▶ _Record excerpts_:

■ ■ ■ ■ ■ ■ ■

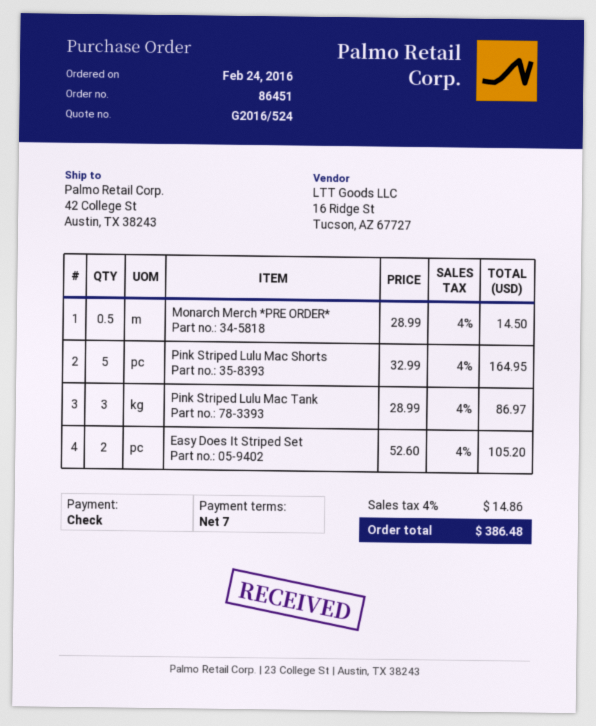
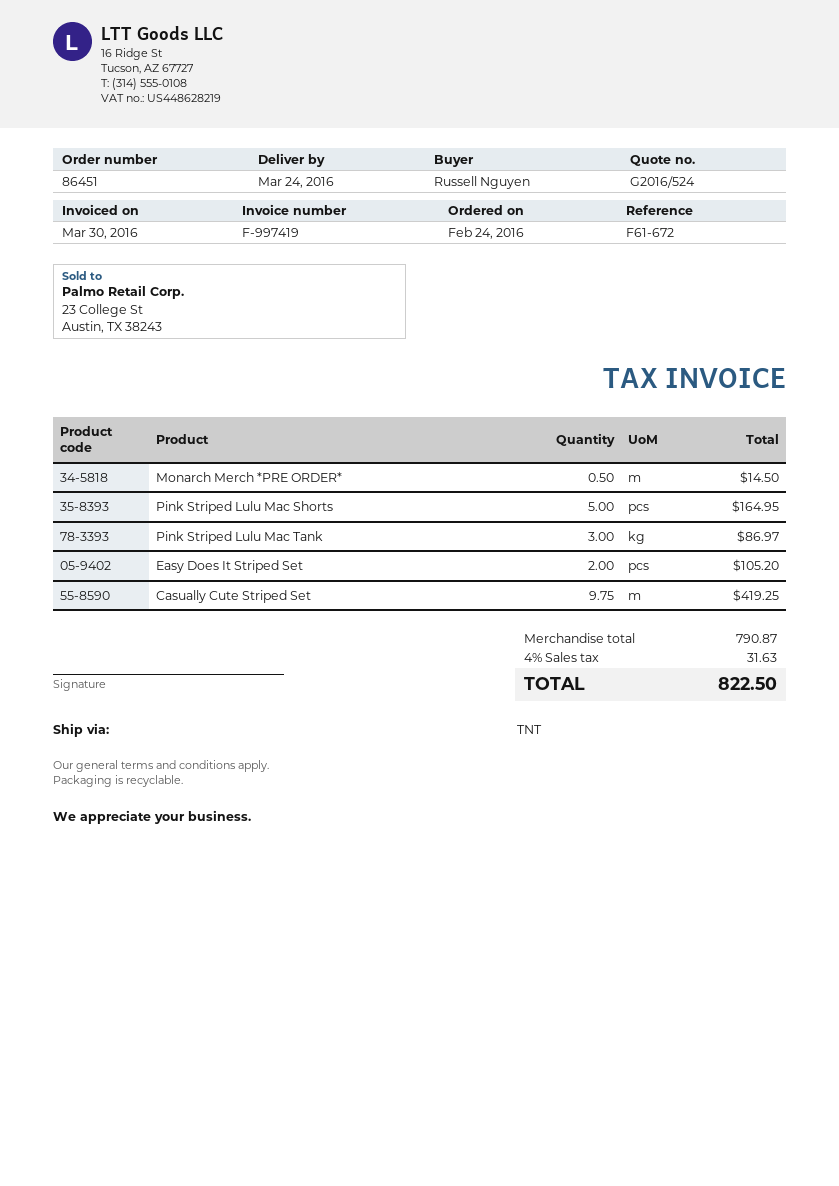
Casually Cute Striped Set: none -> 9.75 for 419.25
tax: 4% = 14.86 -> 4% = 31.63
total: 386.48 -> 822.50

■ ■ ■ ■ ■ ■ ■

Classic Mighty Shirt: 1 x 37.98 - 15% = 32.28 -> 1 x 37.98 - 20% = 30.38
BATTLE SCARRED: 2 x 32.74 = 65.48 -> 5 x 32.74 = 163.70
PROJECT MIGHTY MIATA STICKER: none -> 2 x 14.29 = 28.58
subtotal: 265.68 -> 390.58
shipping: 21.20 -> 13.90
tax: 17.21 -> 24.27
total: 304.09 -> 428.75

■ ■ ■ ■ ■ ■ ■

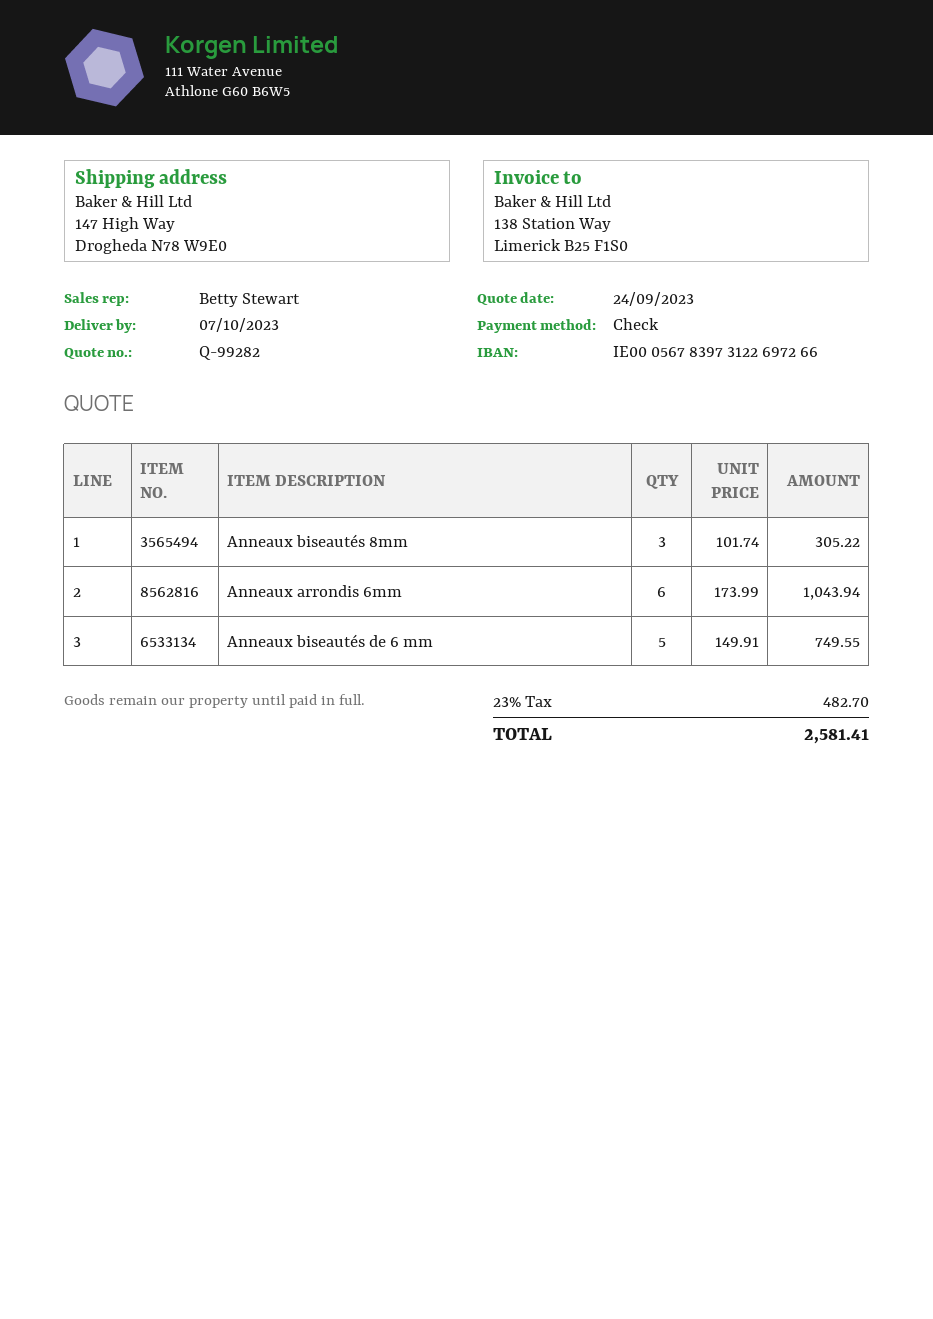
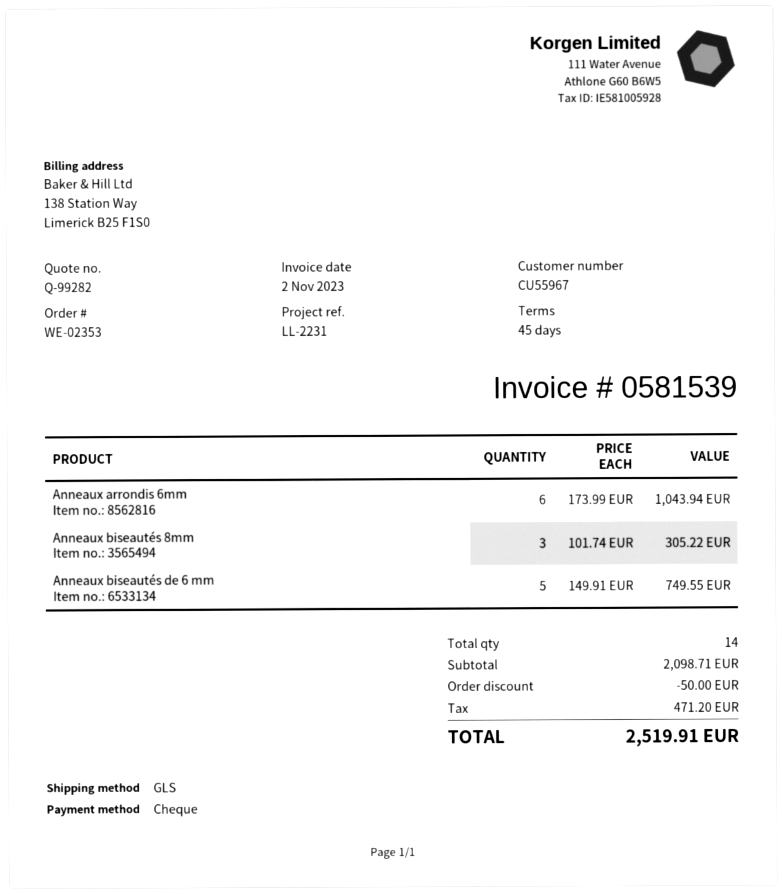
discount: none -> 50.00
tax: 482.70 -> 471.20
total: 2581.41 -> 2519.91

■ ■ ■ ■ ■ ■ ■

Begin at the line above that has "discount: none -> 50.00" and stop after the line that has "total: 2581.41 -> 2519.91", copying each line exactly and adding nothing else.

discount: none -> 50.00
tax: 482.70 -> 471.20
total: 2581.41 -> 2519.91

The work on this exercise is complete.